* [Records supplied]:
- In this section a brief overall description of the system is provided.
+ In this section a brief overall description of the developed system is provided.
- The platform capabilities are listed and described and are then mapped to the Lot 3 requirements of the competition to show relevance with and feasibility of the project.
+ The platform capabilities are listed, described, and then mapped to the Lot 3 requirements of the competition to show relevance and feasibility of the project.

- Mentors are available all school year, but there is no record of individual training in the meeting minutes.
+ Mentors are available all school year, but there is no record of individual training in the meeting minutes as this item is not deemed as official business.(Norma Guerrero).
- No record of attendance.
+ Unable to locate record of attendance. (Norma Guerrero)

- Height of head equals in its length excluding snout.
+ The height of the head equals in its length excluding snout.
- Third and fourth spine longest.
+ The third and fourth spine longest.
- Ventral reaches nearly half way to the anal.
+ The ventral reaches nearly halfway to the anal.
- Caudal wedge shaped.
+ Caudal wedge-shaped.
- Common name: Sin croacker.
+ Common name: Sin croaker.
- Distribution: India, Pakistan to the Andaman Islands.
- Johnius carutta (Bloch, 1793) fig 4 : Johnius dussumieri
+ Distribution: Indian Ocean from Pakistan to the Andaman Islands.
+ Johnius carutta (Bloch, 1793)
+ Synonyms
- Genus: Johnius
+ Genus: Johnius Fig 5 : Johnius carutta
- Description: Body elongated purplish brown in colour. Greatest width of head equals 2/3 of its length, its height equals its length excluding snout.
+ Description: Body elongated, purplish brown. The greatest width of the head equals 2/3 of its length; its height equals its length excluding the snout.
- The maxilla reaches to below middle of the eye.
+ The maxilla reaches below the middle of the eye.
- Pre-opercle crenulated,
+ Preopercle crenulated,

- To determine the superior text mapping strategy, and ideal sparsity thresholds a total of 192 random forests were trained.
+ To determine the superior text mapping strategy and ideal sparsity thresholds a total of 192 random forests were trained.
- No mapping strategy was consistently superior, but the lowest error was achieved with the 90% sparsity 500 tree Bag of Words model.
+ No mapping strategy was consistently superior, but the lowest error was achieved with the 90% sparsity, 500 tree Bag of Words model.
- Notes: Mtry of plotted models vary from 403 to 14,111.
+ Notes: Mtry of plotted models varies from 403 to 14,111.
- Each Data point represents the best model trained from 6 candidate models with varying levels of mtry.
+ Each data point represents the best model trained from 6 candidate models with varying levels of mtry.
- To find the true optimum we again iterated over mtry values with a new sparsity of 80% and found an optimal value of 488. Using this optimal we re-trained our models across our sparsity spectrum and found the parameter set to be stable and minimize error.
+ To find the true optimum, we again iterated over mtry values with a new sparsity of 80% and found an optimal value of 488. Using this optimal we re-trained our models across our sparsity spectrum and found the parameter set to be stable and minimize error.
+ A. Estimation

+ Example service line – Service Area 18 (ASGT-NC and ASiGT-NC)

* [Task to complete]: The string "length" may appear on lines of the data above; give the number of those lines and nothing more.

* [Answer space]: 4